*GIVEN INFORMATION*.
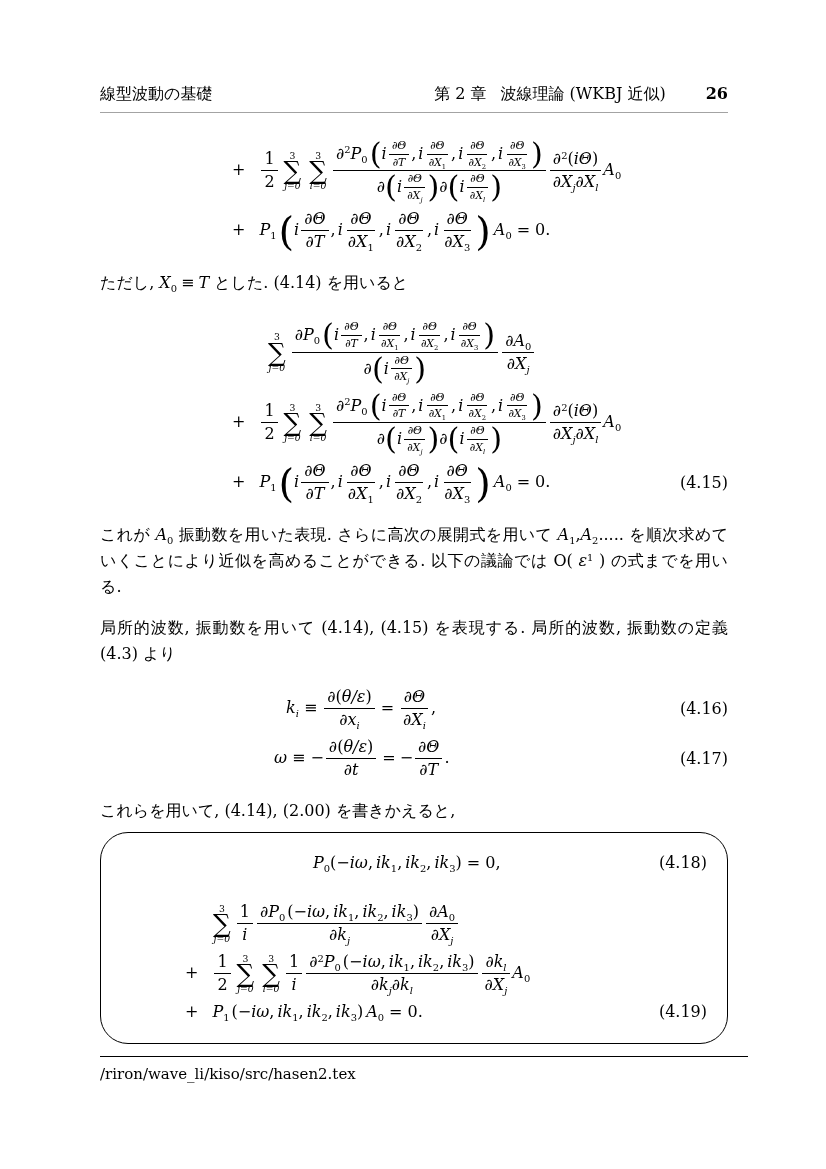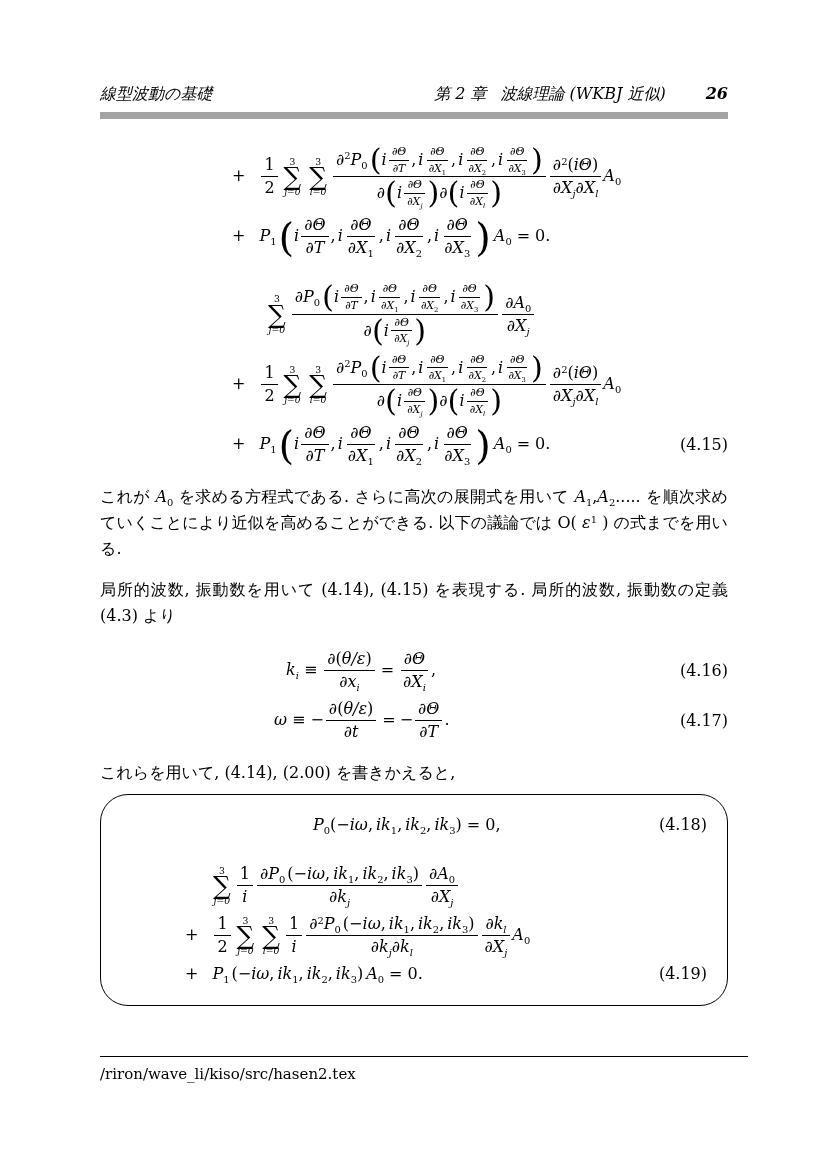--- a/index.html
+++ b/index.html
@@ -8,7 +8,7 @@
   .inner{position:absolute;left:100px;top:84px;width:628px;}
 
   
-  .hdr{display:flex;align-items:baseline;font-size:16px;border-bottom:7px solid #a3a3a3;padding-bottom:7px;font-style:italic;}
+  .hdr{display:flex;align-items:baseline;font-size:16px;border-bottom:1px solid #a3a3a3;padding-bottom:7px;}
   .hdr .hright{margin-left:auto;display:flex;align-items:baseline;gap:14px;}
   .hdr .pageno{font-weight:bold;margin-left:26px;}
 

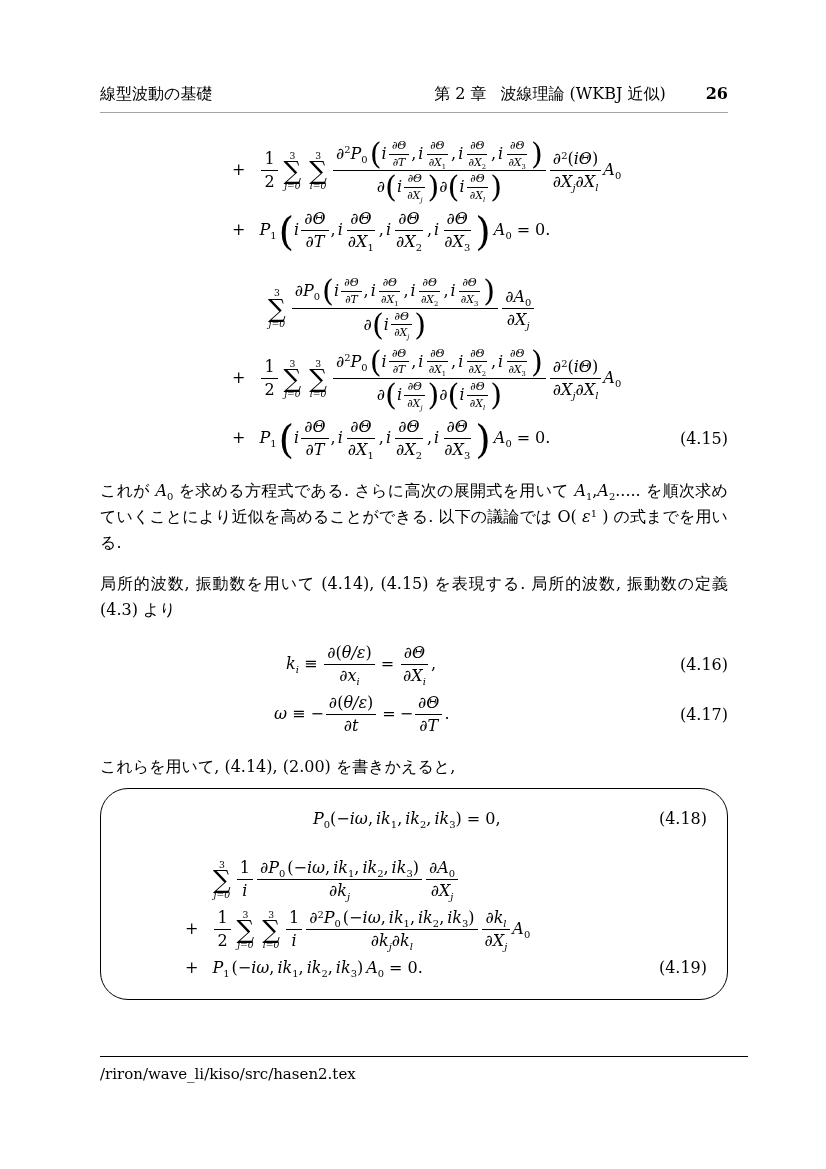--- a/index.html
+++ b/index.html
@@ -142,6 +142,7 @@
         </div>
       </div>
 
+    <p class="para"><span class="mr">ただし, </span><span class="mi">X</span><sub>0</sub><span class="msp" style="width: 4px;"></span><span class="mr">≡</span><span class="msp" style="width: 4px;"></span><span class="mi">T</span><span class="mr"> とした. (4.14) を用いると</span></p>
 
     <div class="eq" style="margin-top:24px">
         <div class="eqline">

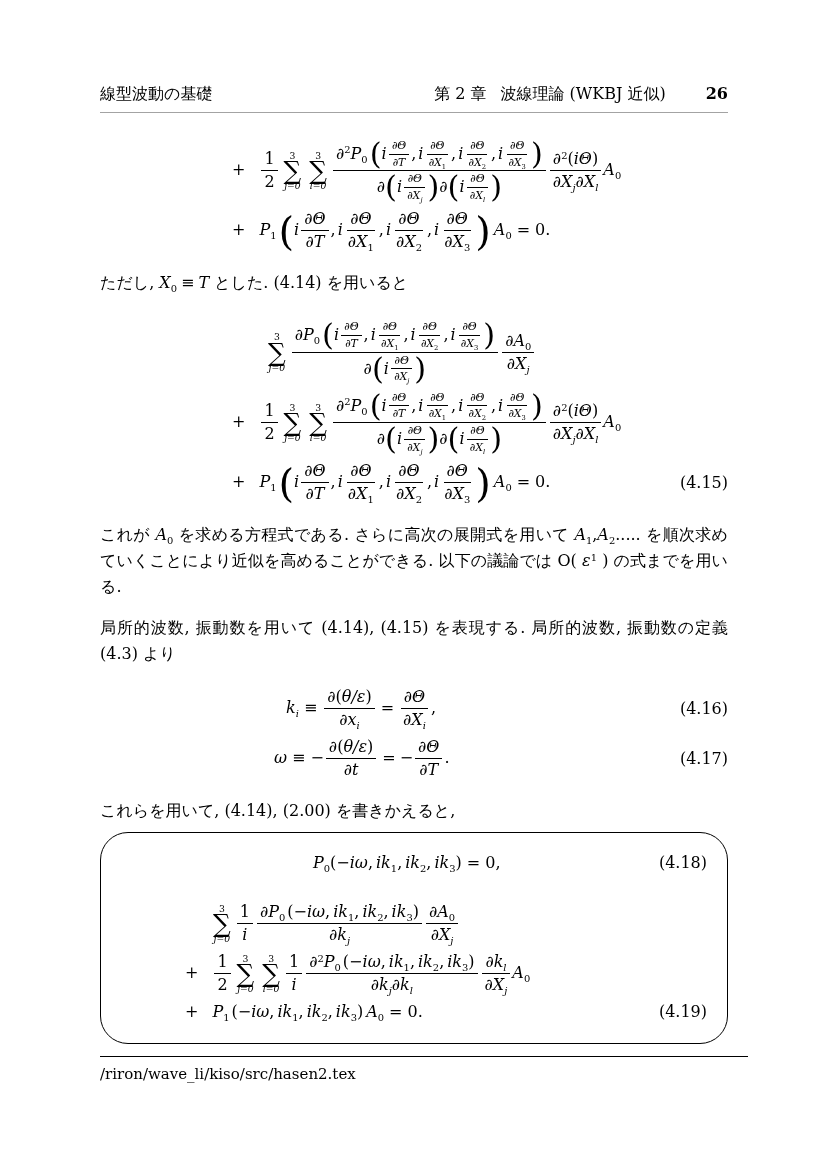--- a/index.html
+++ b/index.html
@@ -255,7 +255,7 @@
         </div>
       </div>
 
-    <p class="para"><span class="mr">これが </span><span class="mi">A</span><sub>0</sub><span class="mr"> を求める方程式である. さらに高次の展開式を用いて </span><span class="mi">A</span><sub>1</sub><span class="mr">,</span><span class="mi">A</span><sub>2</sub><span class="mr">..... を順次求めていくことにより近似を高めることができる. 以下の議論では O( </span><span class="mi">ε</span><sup>1</sup><span class="mr"> ) の式までを用いる.</span></p>
+    <p class="para"><span class="mr">これが </span><span class="mi">A</span><sub>0</sub><span class="mr"> 振動数を用いた表現. さらに高次の展開式を用いて </span><span class="mi">A</span><sub>1</sub><span class="mr">,</span><span class="mi">A</span><sub>2</sub><span class="mr">..... を順次求めていくことにより近似を高めることができる. 以下の議論では O( </span><span class="mi">ε</span><sup>1</sup><span class="mr"> ) の式までを用いる.</span></p>
 
 
     <p class="para" style="margin-top:15px">局所的波数, 振動数を用いて (4.14), (4.15) を表現する. 局所的波数, 振動数の定義 (4.3) より</p>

*EXERCISE PROMPT*.
Exact copy, no pictures: reproduce every record as it stands.

*SOLUTION FOR THIS PROBLEM*.
--- a/index.html
+++ b/index.html
@@ -8,7 +8,7 @@
   .inner{position:absolute;left:100px;top:84px;width:628px;}
 
   
-  .hdr{display:flex;align-items:baseline;font-size:16px;border-bottom:7px solid #a3a3a3;padding-bottom:7px;font-style:italic;}
+  .hdr{display:flex;align-items:baseline;font-size:16px;border-bottom:1px solid #a3a3a3;padding-bottom:7px;}
   .hdr .hright{margin-left:auto;display:flex;align-items:baseline;gap:14px;}
   .hdr .pageno{font-weight:bold;margin-left:26px;}
 

--- a/index.html
+++ b/index.html
@@ -142,6 +142,7 @@
         </div>
       </div>
 
+    <p class="para"><span class="mr">ただし, </span><span class="mi">X</span><sub>0</sub><span class="msp" style="width: 4px;"></span><span class="mr">≡</span><span class="msp" style="width: 4px;"></span><span class="mi">T</span><span class="mr"> とした. (4.14) を用いると</span></p>
 
     <div class="eq" style="margin-top:24px">
         <div class="eqline">

--- a/index.html
+++ b/index.html
@@ -255,7 +255,7 @@
         </div>
       </div>
 
-    <p class="para"><span class="mr">これが </span><span class="mi">A</span><sub>0</sub><span class="mr"> を求める方程式である. さらに高次の展開式を用いて </span><span class="mi">A</span><sub>1</sub><span class="mr">,</span><span class="mi">A</span><sub>2</sub><span class="mr">..... を順次求めていくことにより近似を高めることができる. 以下の議論では O( </span><span class="mi">ε</span><sup>1</sup><span class="mr"> ) の式までを用いる.</span></p>
+    <p class="para"><span class="mr">これが </span><span class="mi">A</span><sub>0</sub><span class="mr"> 振動数を用いた表現. さらに高次の展開式を用いて </span><span class="mi">A</span><sub>1</sub><span class="mr">,</span><span class="mi">A</span><sub>2</sub><span class="mr">..... を順次求めていくことにより近似を高めることができる. 以下の議論では O( </span><span class="mi">ε</span><sup>1</sup><span class="mr"> ) の式までを用いる.</span></p>
 
 
     <p class="para" style="margin-top:15px">局所的波数, 振動数を用いて (4.14), (4.15) を表現する. 局所的波数, 振動数の定義 (4.3) より</p>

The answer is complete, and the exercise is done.